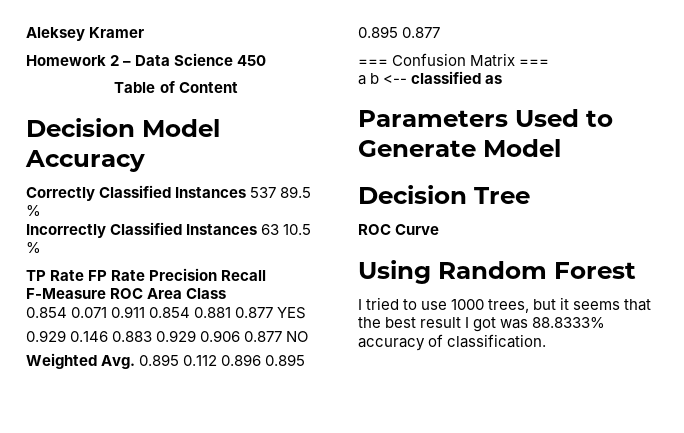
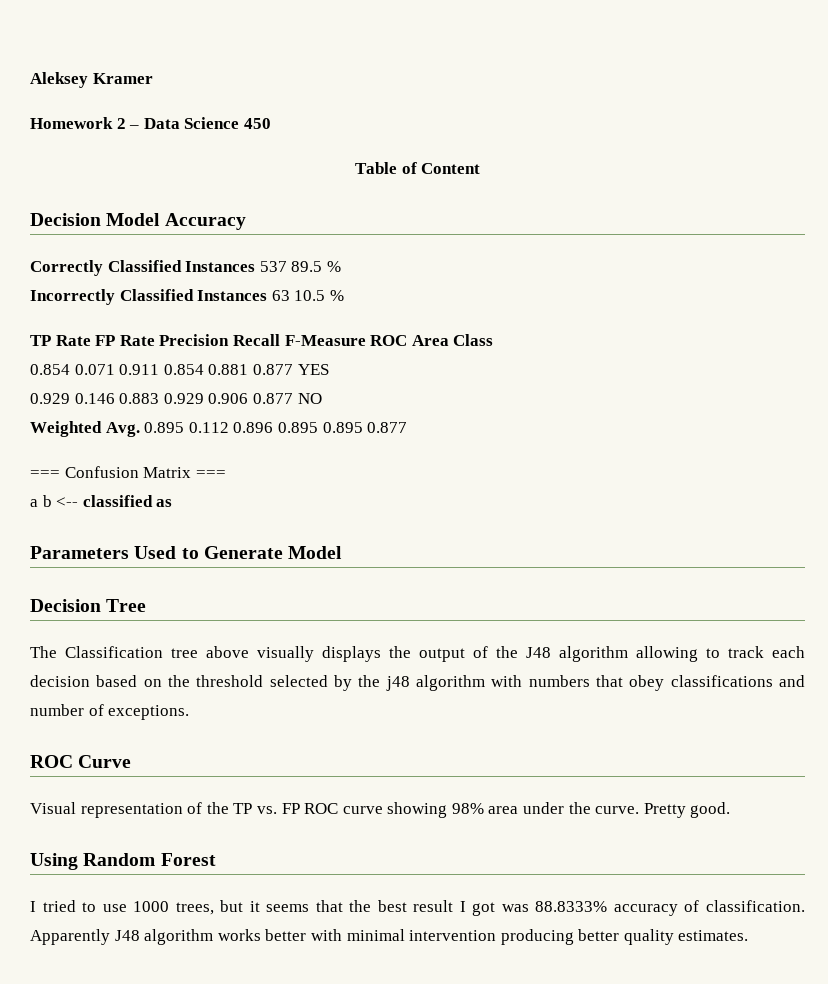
+ The Classification tree above visually displays the output of the J48 algorithm allowing to track each decision based on the threshold selected by the j48 algorithm with numbers that obey classifications and number of exceptions.
  ROC Curve
+ Visual representation of the TP vs. FP ROC curve showing 98% area under the curve. Pretty good.
+ Apparently J48 algorithm works better with minimal intervention producing better quality estimates.

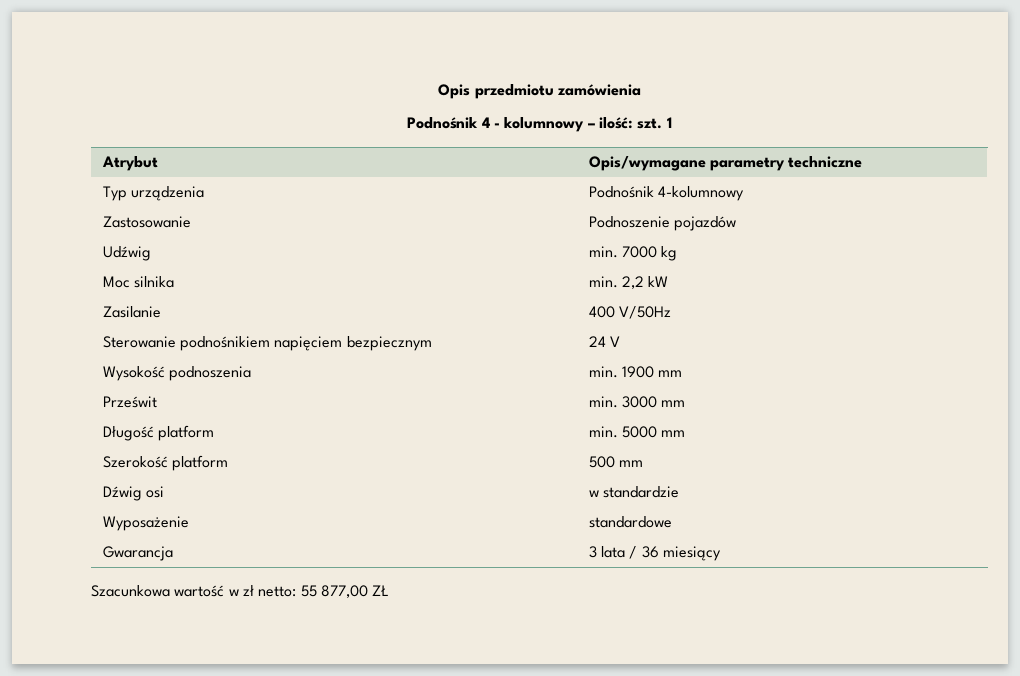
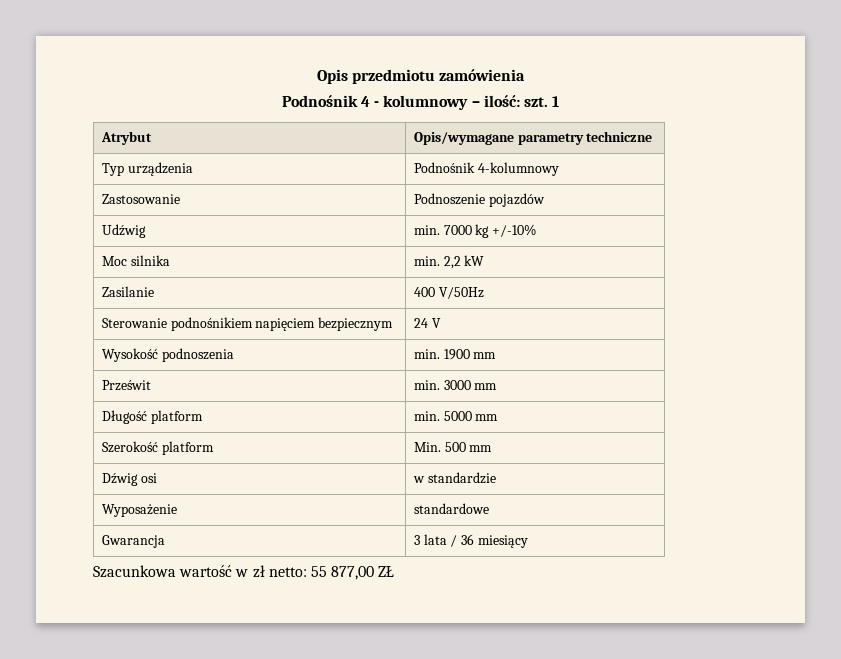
- Udźwig | min. 7000 kg
+ Udźwig | min. 7000 kg +/-10%
- Szerokość platform | 500 mm
+ Szerokość platform | Min. 500 mm

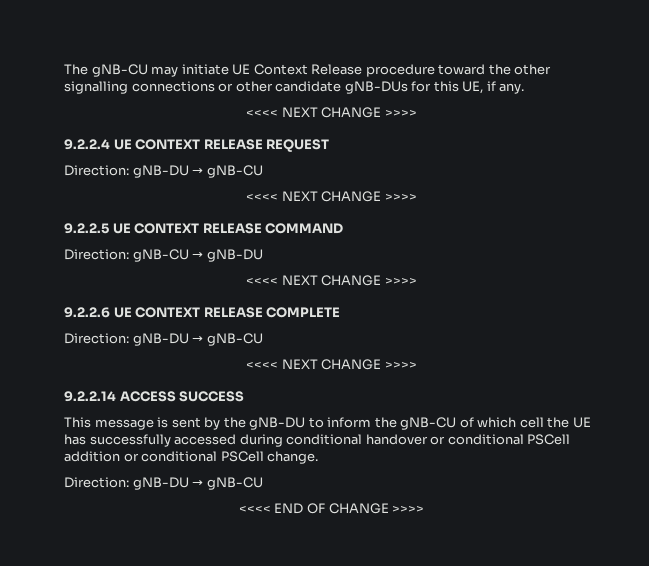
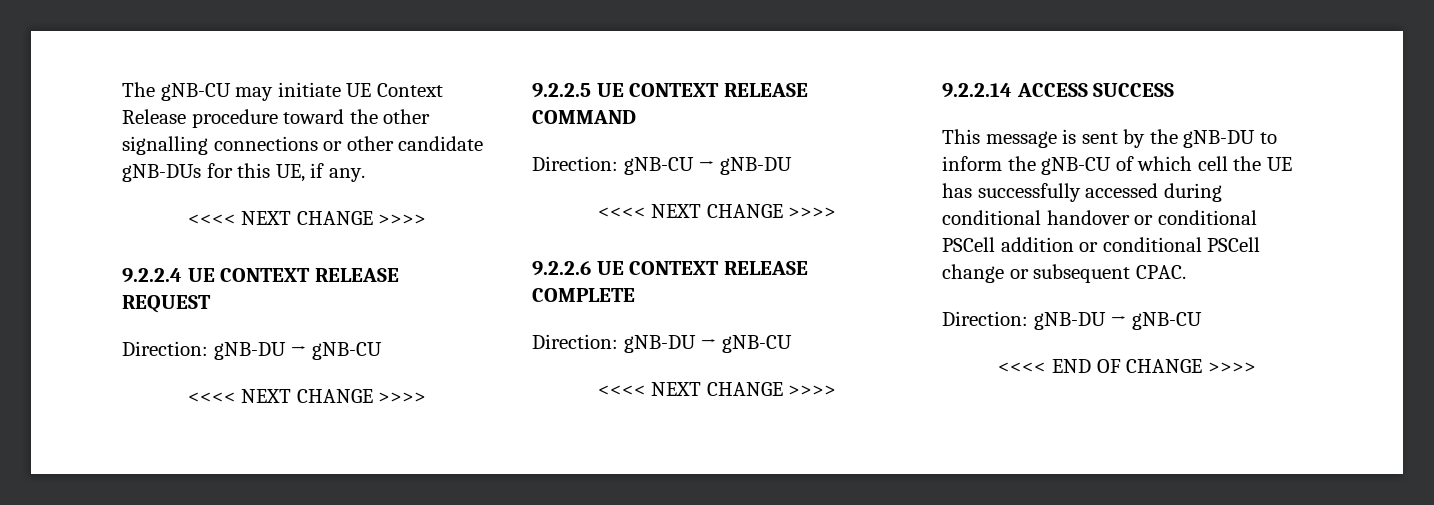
- This message is sent by the gNB-DU to inform the gNB-CU of which cell the UE has successfully accessed during conditional handover or conditional PSCell addition or conditional PSCell change.
+ This message is sent by the gNB-DU to inform the gNB-CU of which cell the UE has successfully accessed during conditional handover or conditional PSCell addition or conditional PSCell change or subsequent CPAC.

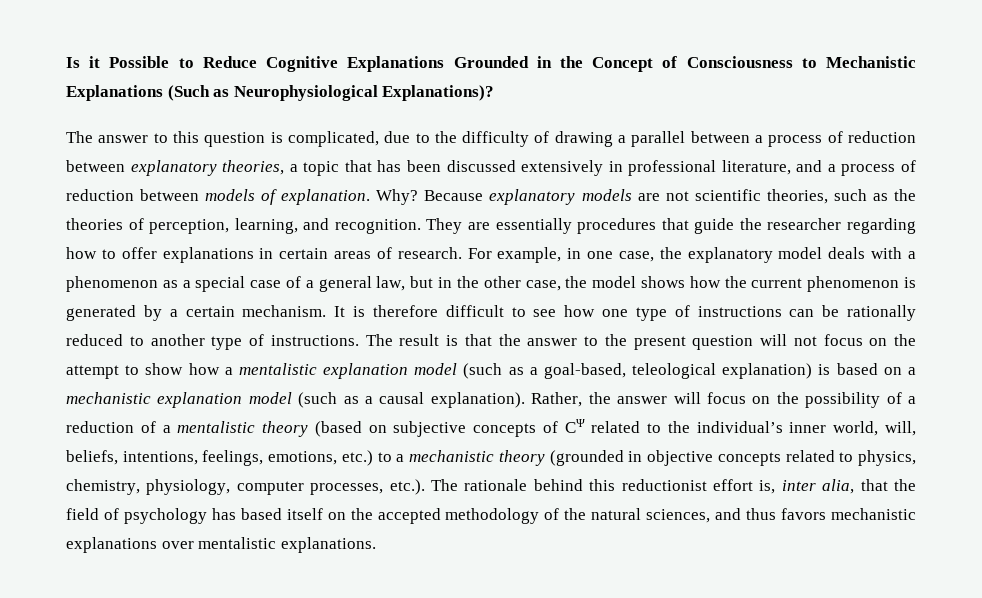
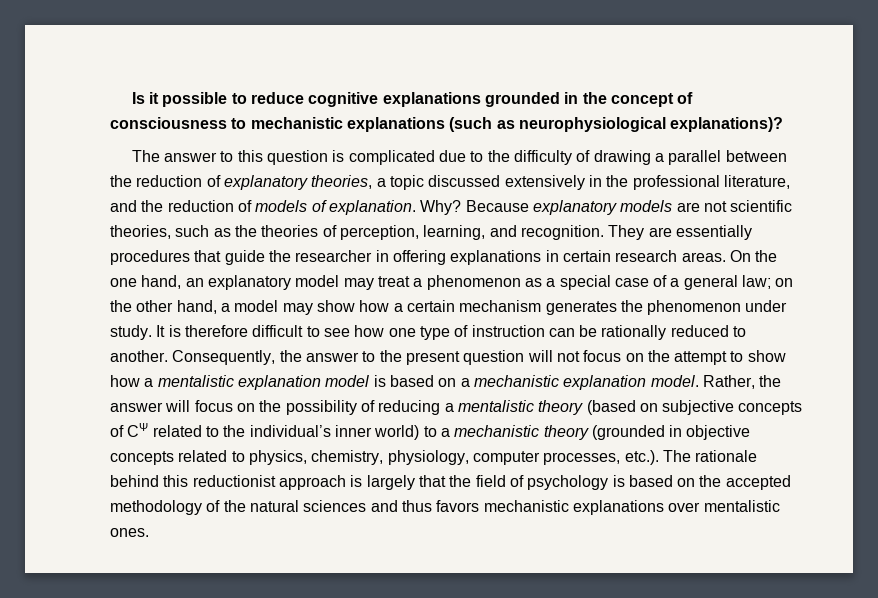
- Is it Possible to Reduce Cognitive Explanations Grounded in the Concept of Consciousness to Mechanistic Explanations (Such as Neurophysiological Explanations)?
+ Is it possible to reduce cognitive explanations grounded in the concept of consciousness to mechanistic explanations (such as neurophysiological explanations)?
- The answer to this question is complicated, due to the difficulty of drawing a parallel between a process of reduction between explanatory theories, a topic that has been discussed extensively in professional literature, and a process of reduction between models of explanation.
+ The answer to this question is complicated due to the difficulty of drawing a parallel between the reduction of explanatory theories, a topic discussed extensively in the professional literature, and the reduction of models of explanation.
- They are essentially procedures that guide the researcher regarding how to offer explanations in certain areas of research. For example, in one case, the explanatory model deals with a phenomenon as a special case of a general law, but in the other case, the model shows how the current phenomenon is generated by a certain mechanism.
+ They are essentially procedures that guide the researcher in offering explanations in certain research areas. On the one hand, an explanatory model may treat a phenomenon as a special case of a general law; on the other hand, a model may show how a certain mechanism generates the phenomenon under study.
- It is therefore difficult to see how one type of instructions can be rationally reduced to another type of instructions. The result is that the answer to the present question will not focus on the attempt to show how a mentalistic explanation model (such as a goal-based, teleological explanation) is based on a mechanistic explanation model (such as a causal explanation).
+ It is therefore difficult to see how one type of instruction can be rationally reduced to another. Consequently, the answer to the present question will not focus on the attempt to show how a mentalistic explanation model is based on a mechanistic explanation model.
- Rather, the answer will focus on the possibility of a reduction of a mentalistic theory (based on subjective concepts of CΨ related to the individual’s inner world, will, beliefs, intentions, feelings, emotions, etc.) to a mechanistic theory (grounded in objective concepts related to physics, chemistry, physiology, computer processes, etc.). The rationale behind this reductionist effort is, inter alia, that the field of psychology has based itself on the accepted methodology of the natural sciences, and thus favors mechanistic explanations over mentalistic explanations.
+ Rather, the answer will focus on the possibility of reducing a mentalistic theory (based on subjective concepts of CΨ related to the individual’s inner world) to a mechanistic theory (grounded in objective concepts related to physics, chemistry, physiology, computer processes, etc.). The rationale behind this reductionist approach is largely that the field of psychology is based on the accepted methodology of the natural sciences and thus favors mechanistic explanations over mentalistic ones.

____

PROBLEM REQUIREMENTS.
Reproduce the records above from their first line to the line bearing "- This message", both ends included, leaving every picture out.

RESPONSE TO THE EXERCISE.
+ The Classification tree above visually displays the output of the J48 algorithm allowing to track each decision based on the threshold selected by the j48 algorithm with numbers that obey classifications and number of exceptions.
  ROC Curve
+ Visual representation of the TP vs. FP ROC curve showing 98% area under the curve. Pretty good.
+ Apparently J48 algorithm works better with minimal intervention producing better quality estimates.

- Udźwig | min. 7000 kg
+ Udźwig | min. 7000 kg +/-10%
- Szerokość platform | 500 mm
+ Szerokość platform | Min. 500 mm

- This message is sent by the gNB-DU to inform the gNB-CU of which cell the UE has successfully accessed during conditional handover or conditional PSCell addition or conditional PSCell change.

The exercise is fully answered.